# Problem statement:
Reproduce exactly, and only, the lines of the material below running from the line bearing "html: none ->" through the line bearing "font-size: 13px ->". Leave any pictures out.

# Entries provided:
※ ※ ※
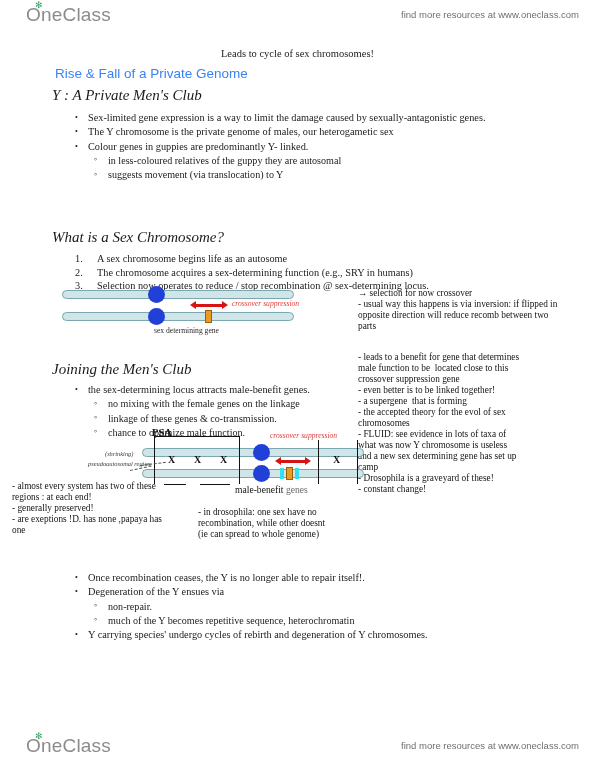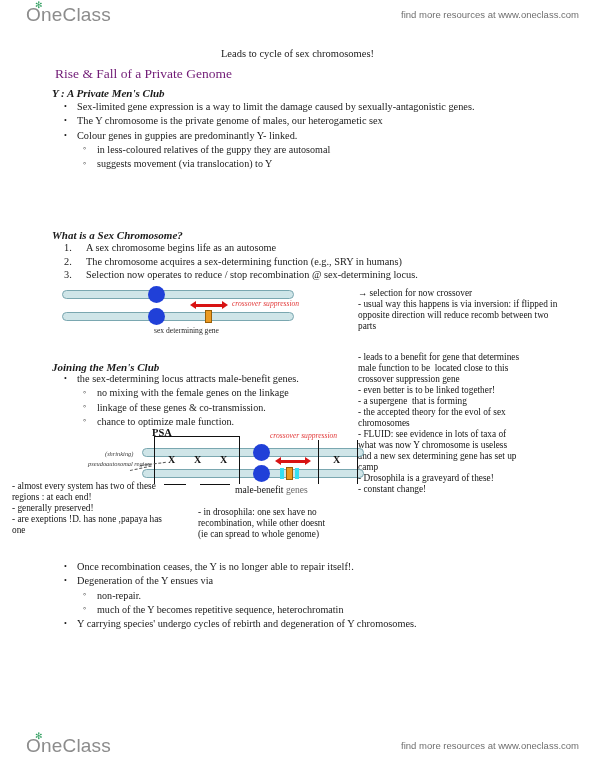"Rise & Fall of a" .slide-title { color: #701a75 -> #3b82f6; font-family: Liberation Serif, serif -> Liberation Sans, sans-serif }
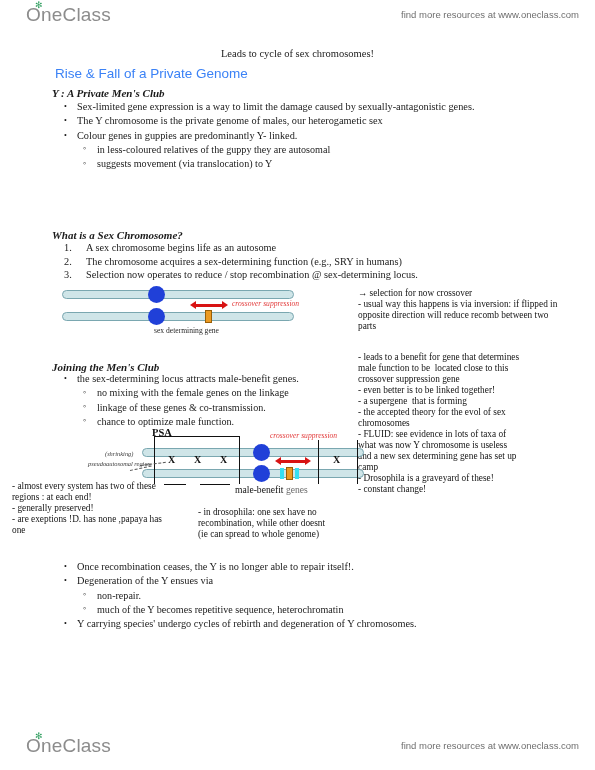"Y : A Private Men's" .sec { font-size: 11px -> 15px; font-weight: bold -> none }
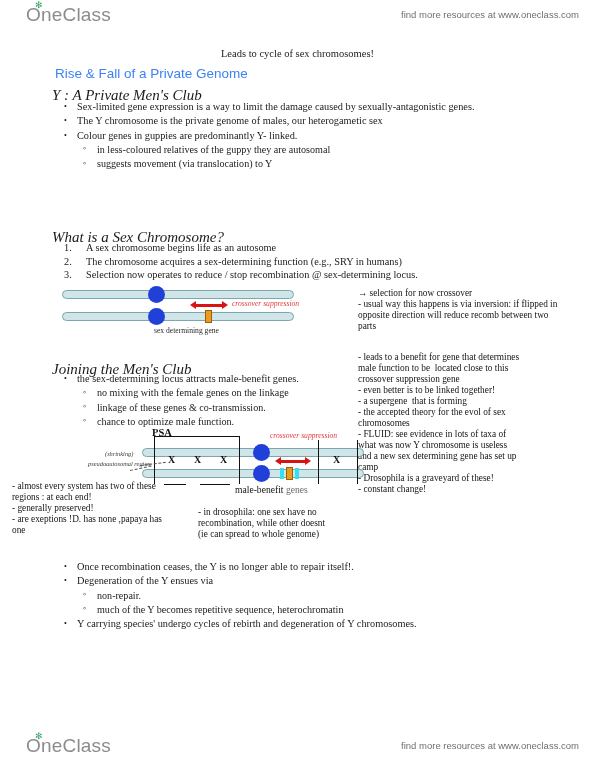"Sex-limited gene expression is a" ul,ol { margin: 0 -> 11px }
※ ※ ※
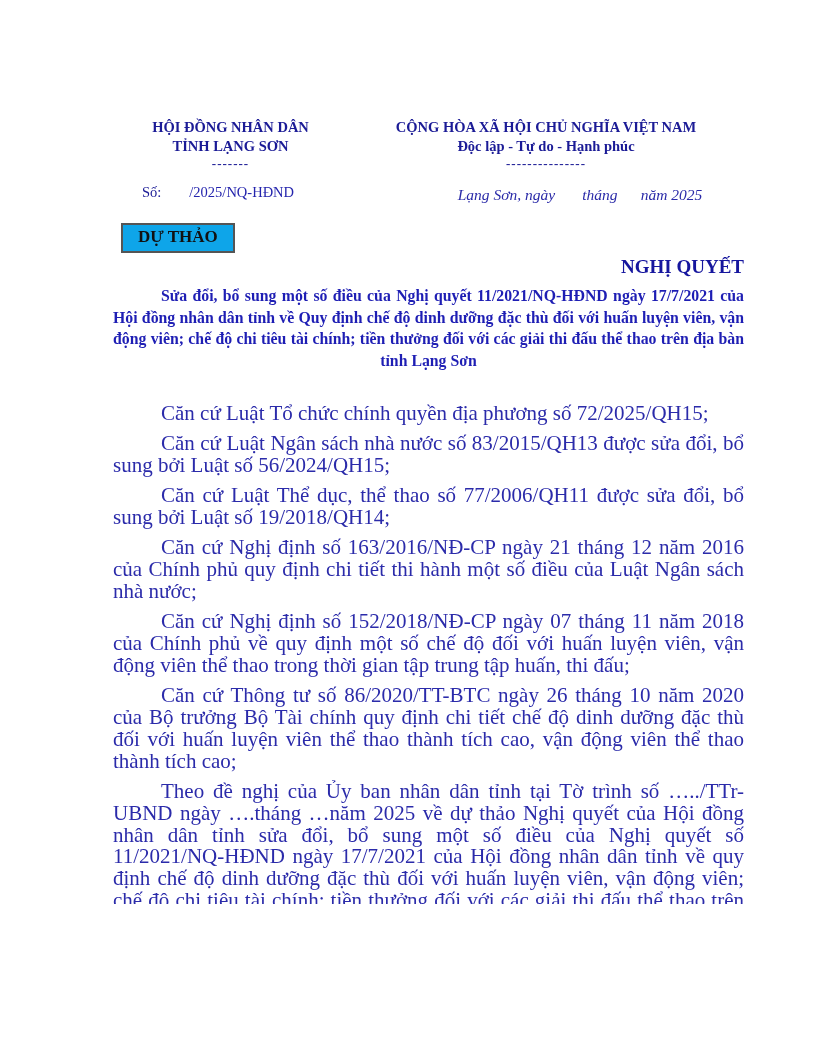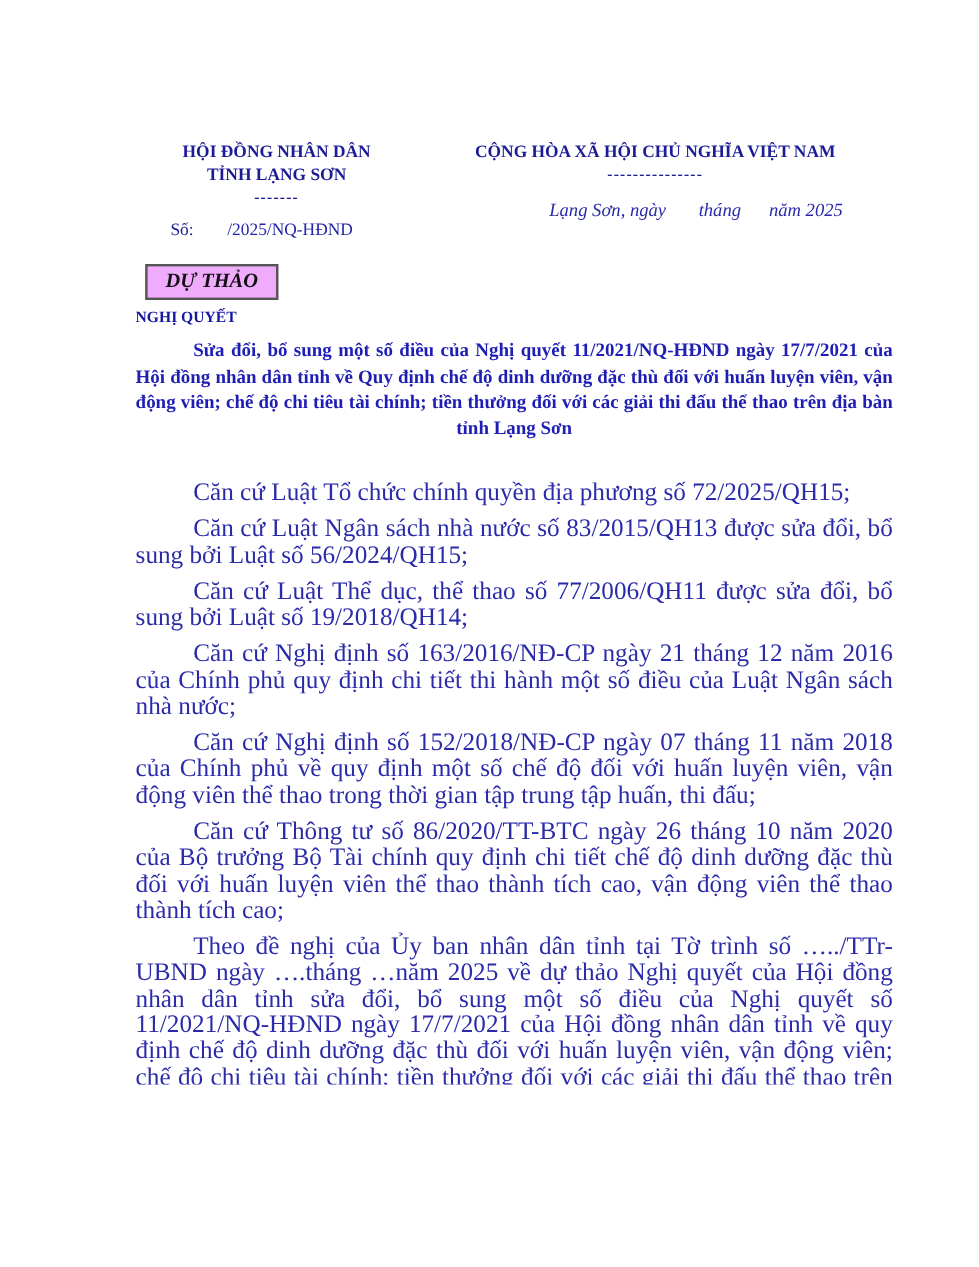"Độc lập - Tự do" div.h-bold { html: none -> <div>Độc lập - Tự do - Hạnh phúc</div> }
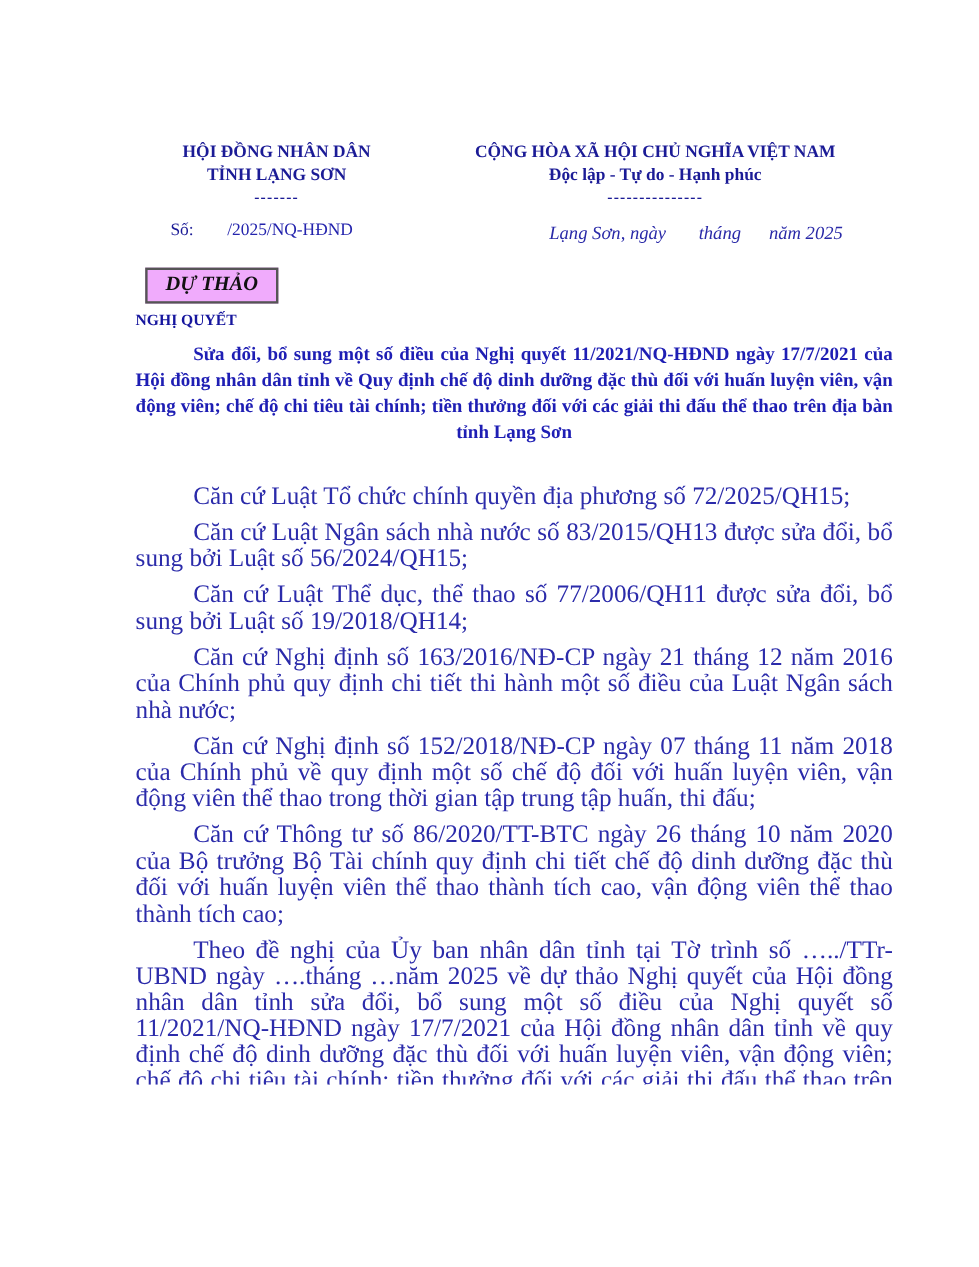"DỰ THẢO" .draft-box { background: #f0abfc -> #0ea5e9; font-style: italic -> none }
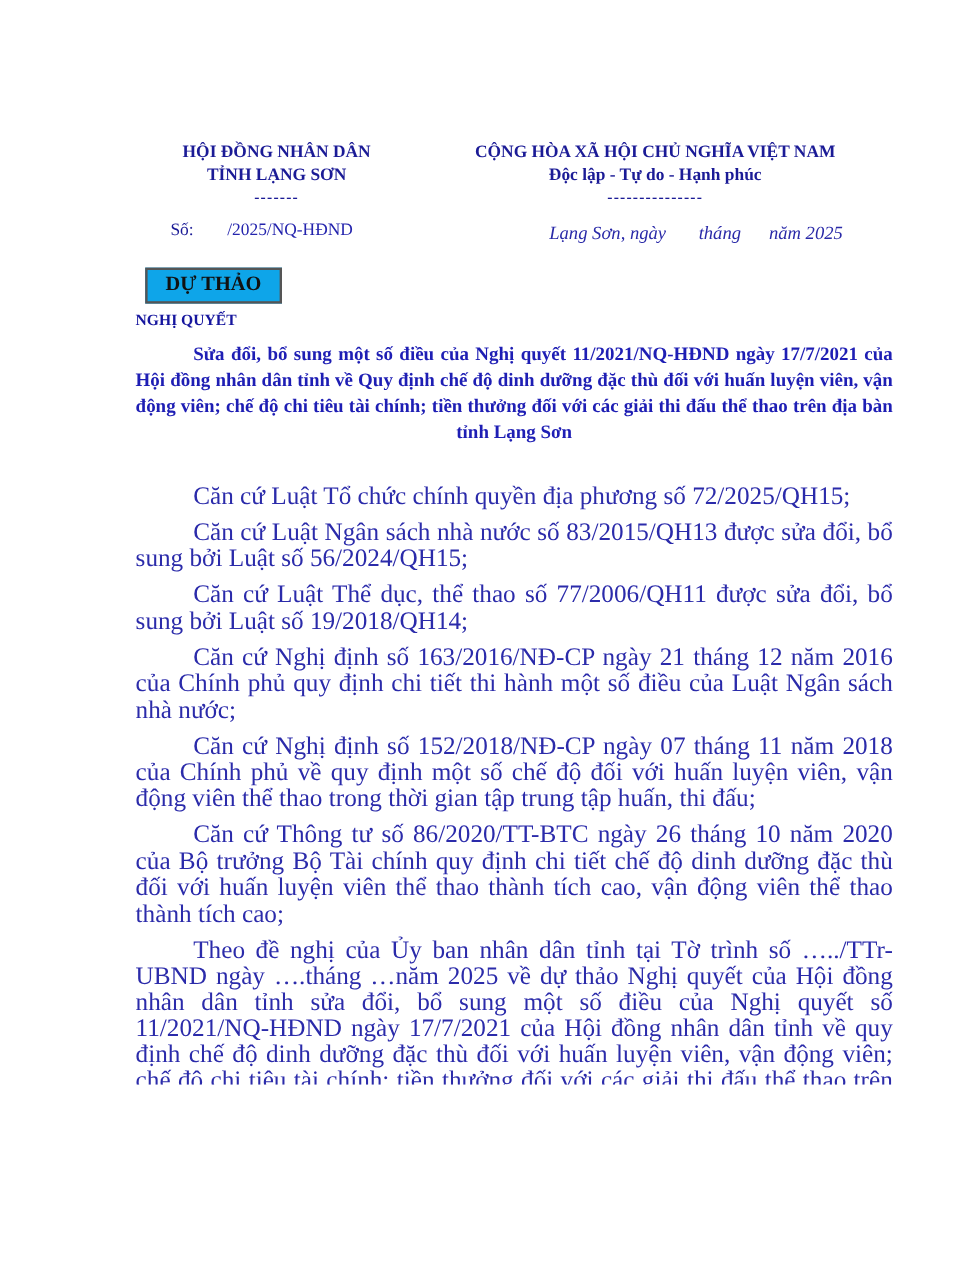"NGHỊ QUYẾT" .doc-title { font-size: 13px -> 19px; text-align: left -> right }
※ ※ ※
# Answer space:
"Độc lập - Tự do" div.h-bold { html: none -> <div>Độc lập - Tự do - Hạnh phúc</div> }
"DỰ THẢO" .draft-box { background: #f0abfc -> #0ea5e9; font-style: italic -> none }
"NGHỊ QUYẾT" .doc-title { font-size: 13px -> 19px; text-align: left -> right }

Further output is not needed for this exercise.